━━━ Provided data

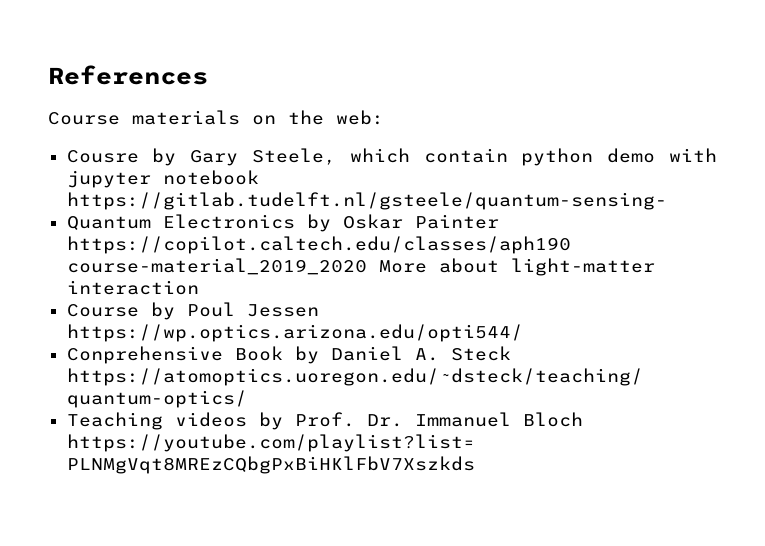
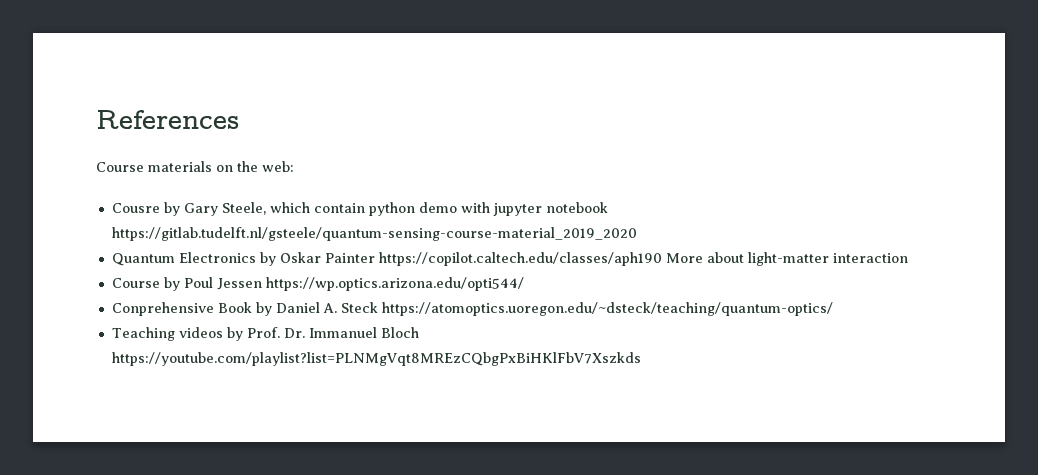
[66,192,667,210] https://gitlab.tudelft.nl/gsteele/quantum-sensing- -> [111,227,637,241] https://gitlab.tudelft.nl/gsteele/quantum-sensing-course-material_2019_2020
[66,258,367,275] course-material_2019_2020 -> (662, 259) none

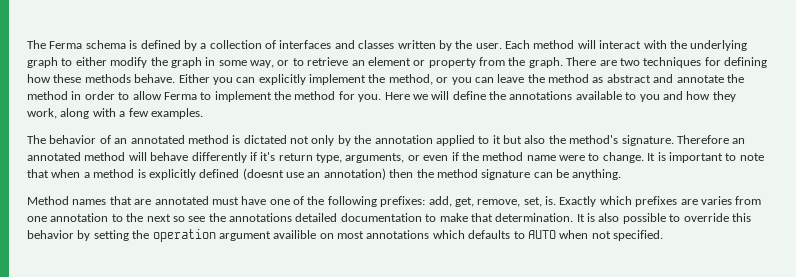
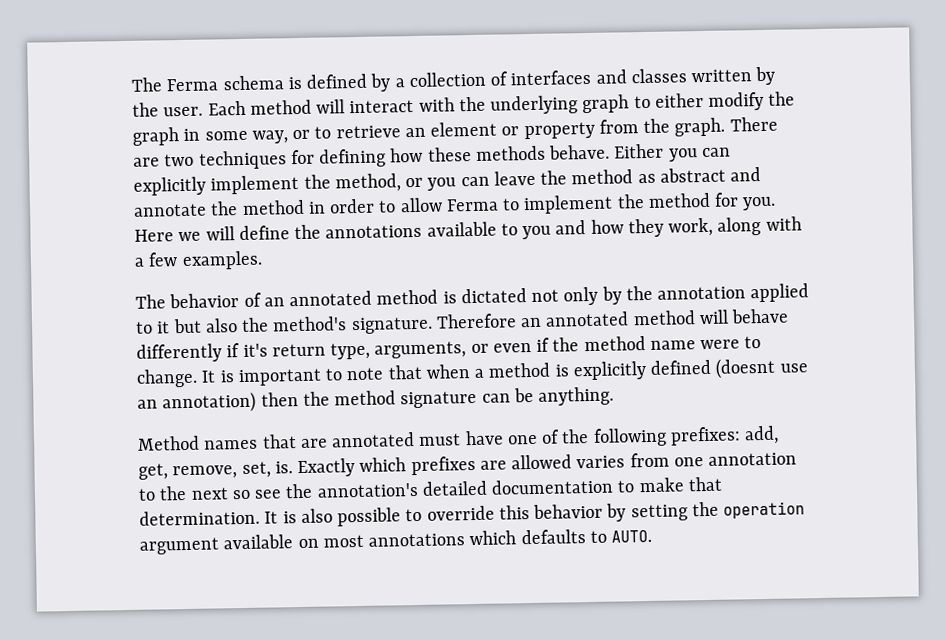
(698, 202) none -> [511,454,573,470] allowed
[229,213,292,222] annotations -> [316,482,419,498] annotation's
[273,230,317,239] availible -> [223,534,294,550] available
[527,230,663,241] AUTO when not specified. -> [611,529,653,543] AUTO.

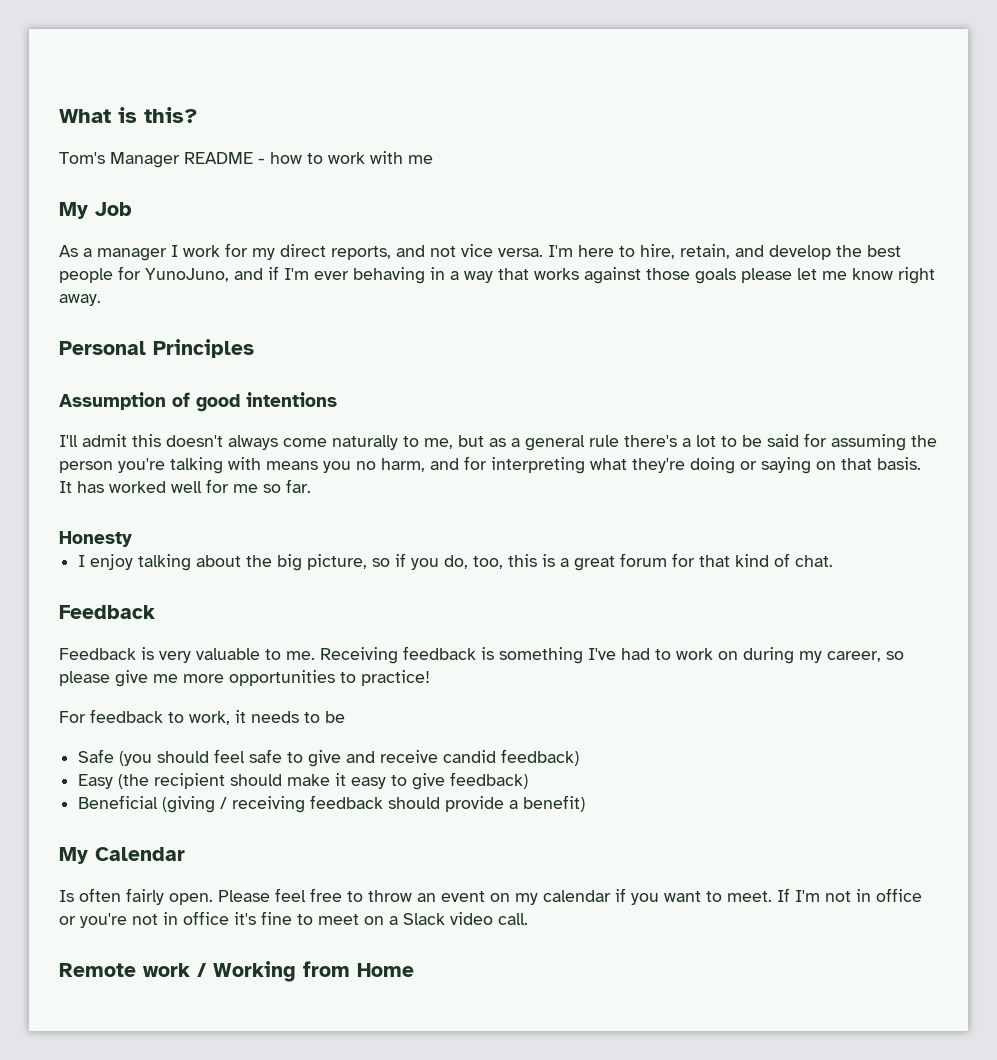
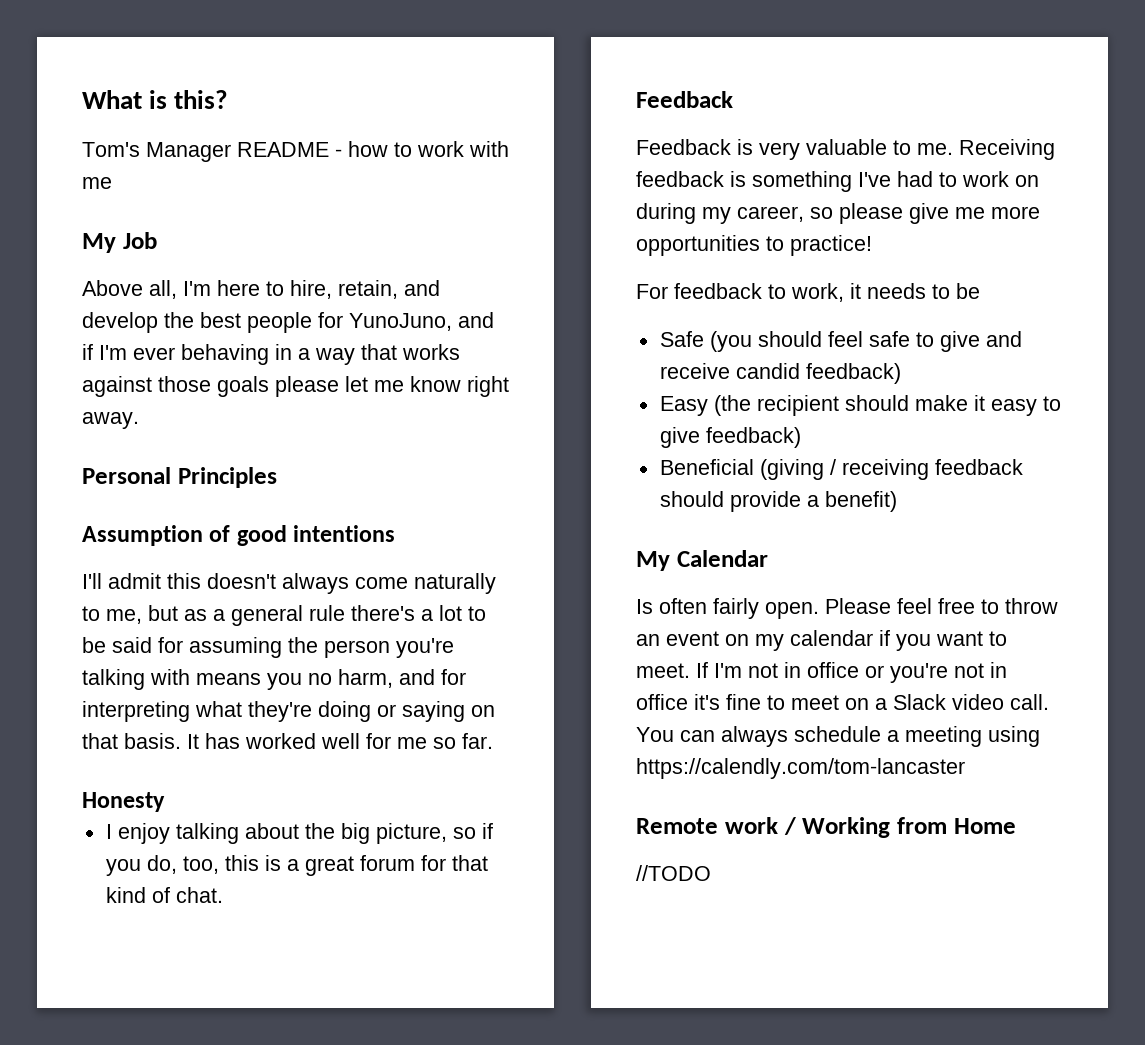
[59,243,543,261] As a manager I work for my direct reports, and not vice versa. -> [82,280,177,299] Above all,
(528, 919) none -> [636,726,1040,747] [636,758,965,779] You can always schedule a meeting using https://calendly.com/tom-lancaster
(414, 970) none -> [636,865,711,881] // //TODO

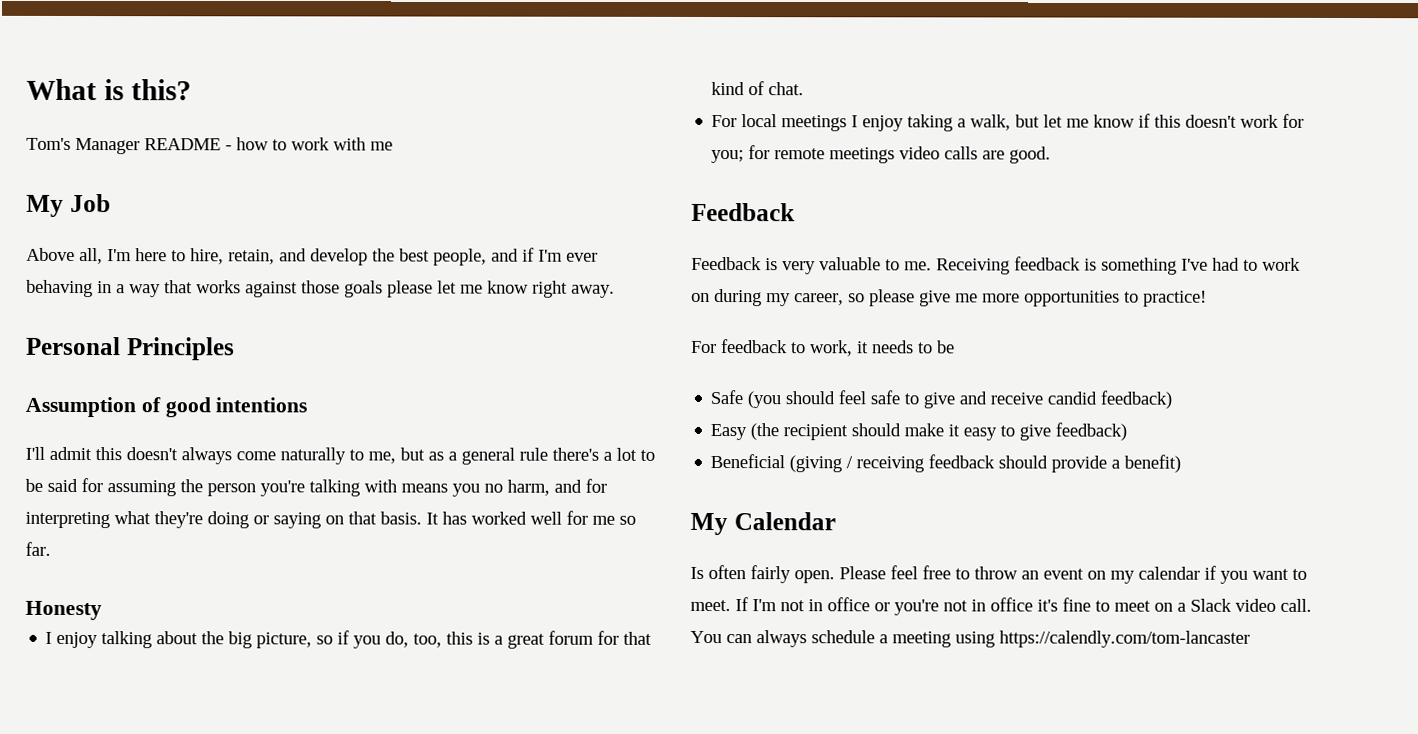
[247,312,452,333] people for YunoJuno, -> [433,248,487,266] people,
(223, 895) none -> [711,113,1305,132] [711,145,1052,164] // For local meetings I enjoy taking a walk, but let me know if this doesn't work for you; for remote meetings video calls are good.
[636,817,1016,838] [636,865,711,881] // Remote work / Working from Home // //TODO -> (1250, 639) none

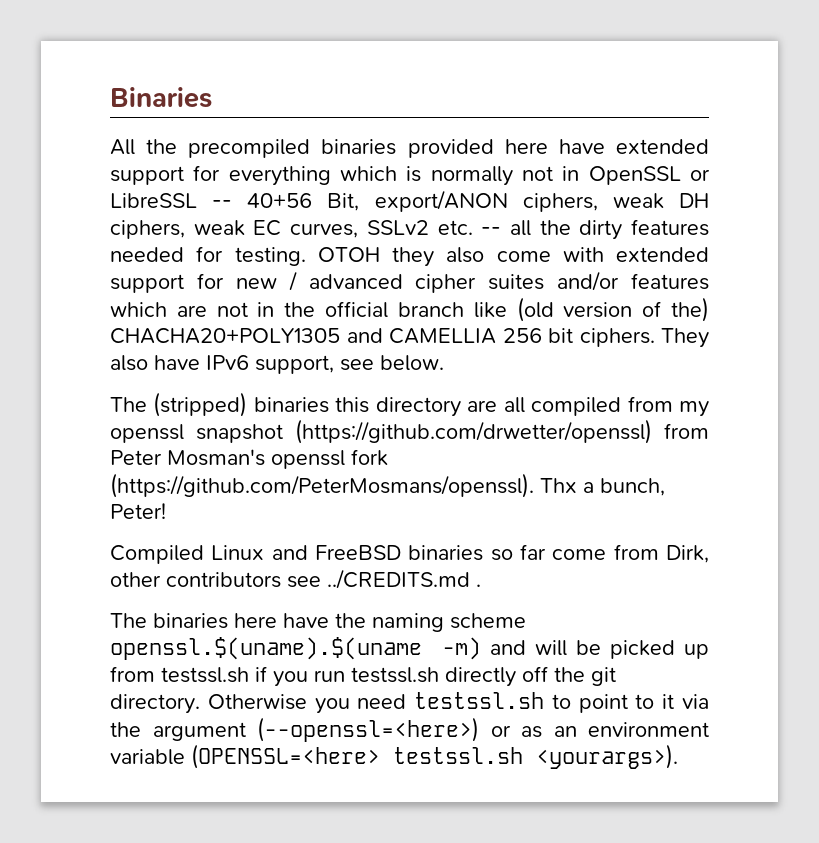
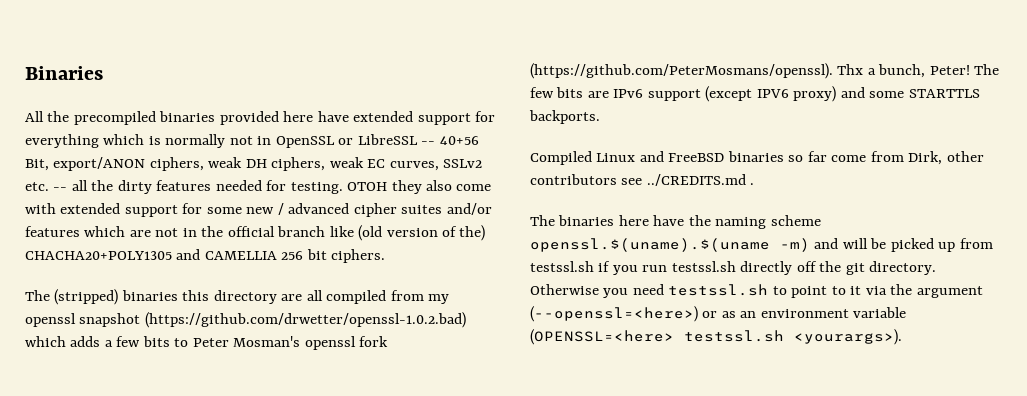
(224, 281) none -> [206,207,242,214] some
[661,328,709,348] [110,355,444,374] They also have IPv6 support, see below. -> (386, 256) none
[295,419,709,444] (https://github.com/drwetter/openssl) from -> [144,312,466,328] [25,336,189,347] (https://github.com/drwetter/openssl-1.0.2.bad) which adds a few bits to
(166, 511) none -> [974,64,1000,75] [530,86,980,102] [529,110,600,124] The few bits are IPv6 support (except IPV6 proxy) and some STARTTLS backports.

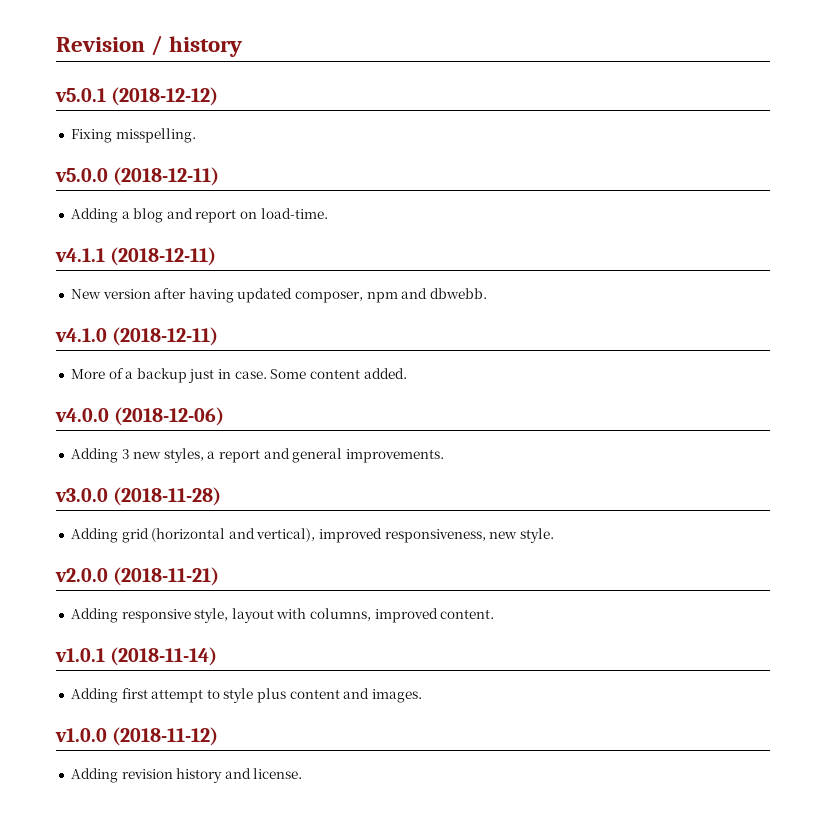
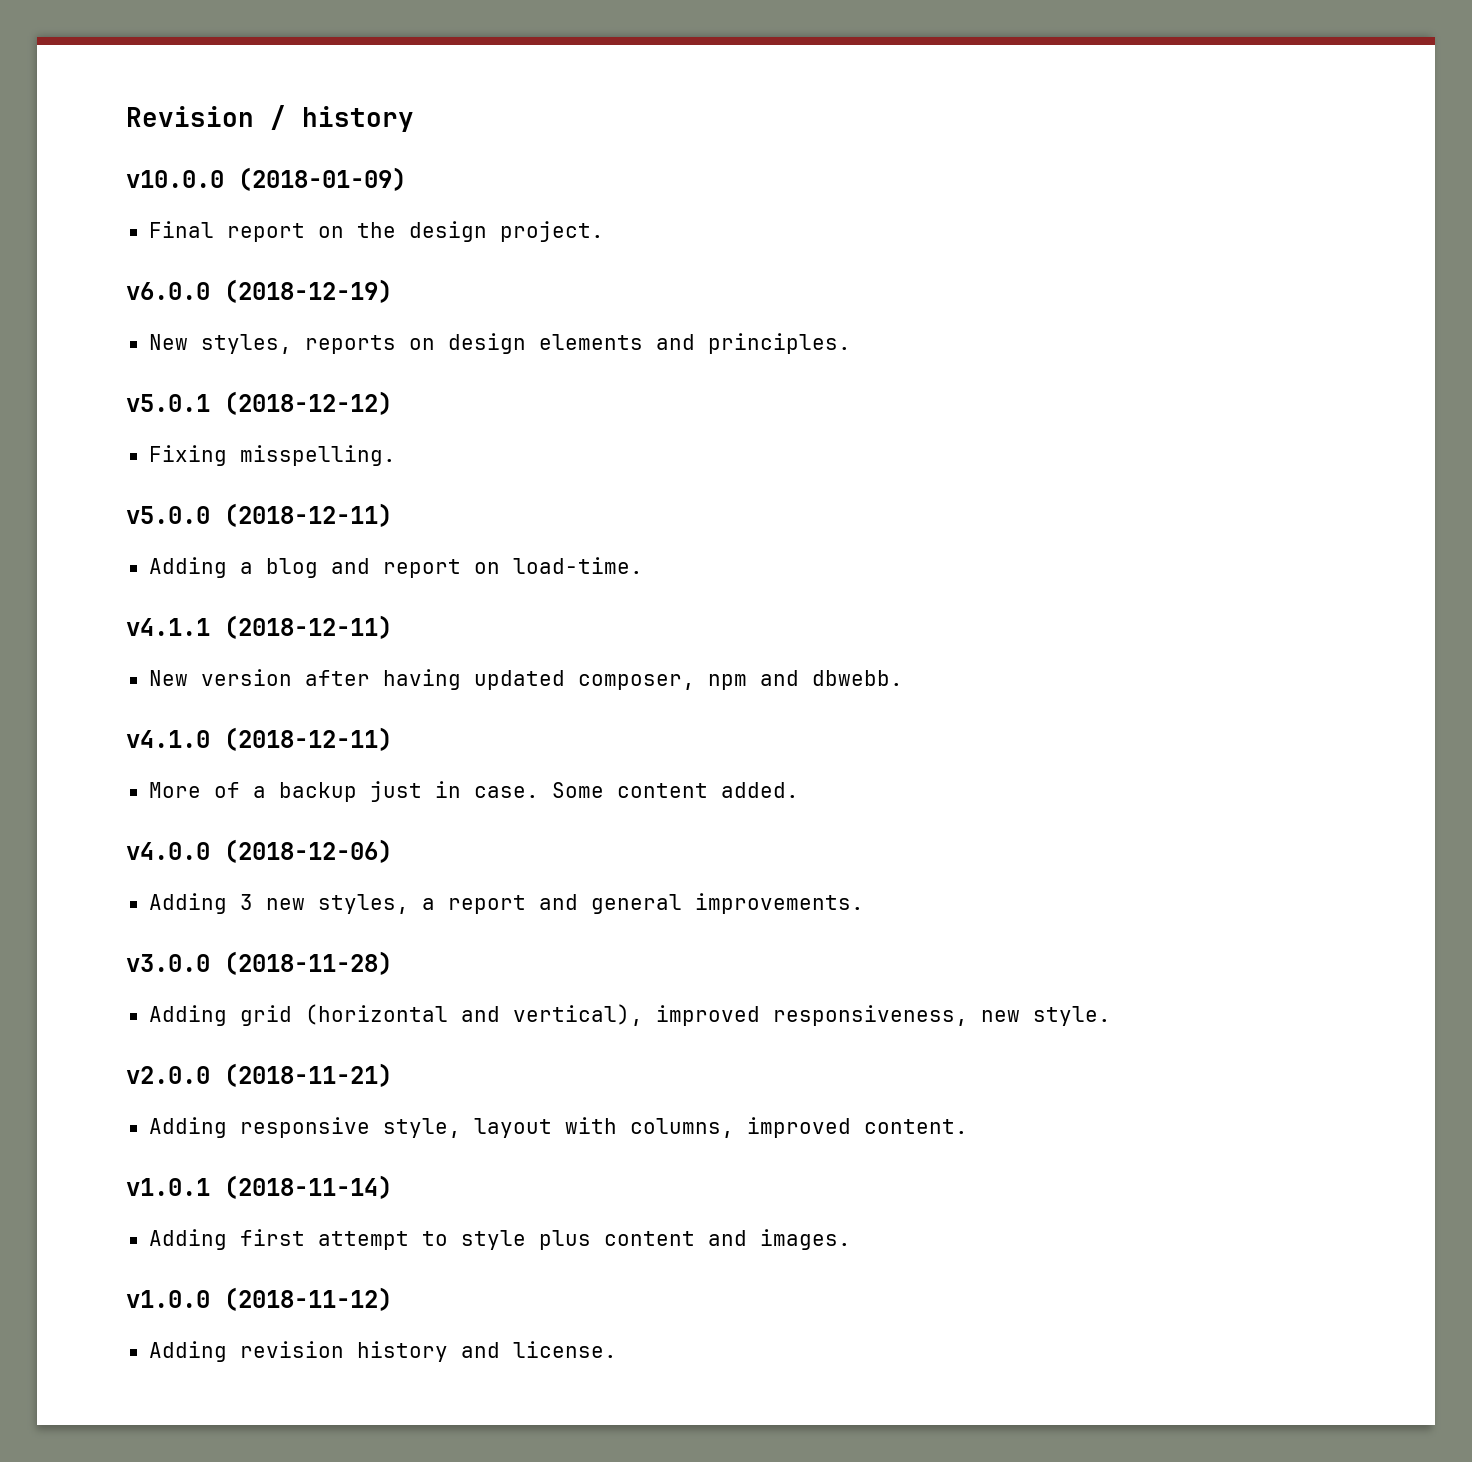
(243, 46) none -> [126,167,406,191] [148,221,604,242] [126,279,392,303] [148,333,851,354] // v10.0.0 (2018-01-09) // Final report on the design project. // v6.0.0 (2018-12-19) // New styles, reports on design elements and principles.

━━━━━━

# [Work request]
The answer must be every line of the listing that holds the word "TODO".

# [Exercise solution]
(414, 970) none -> [636,865,711,881] // //TODO
[636,817,1016,838] [636,865,711,881] // Remote work / Working from Home // //TODO -> (1250, 639) none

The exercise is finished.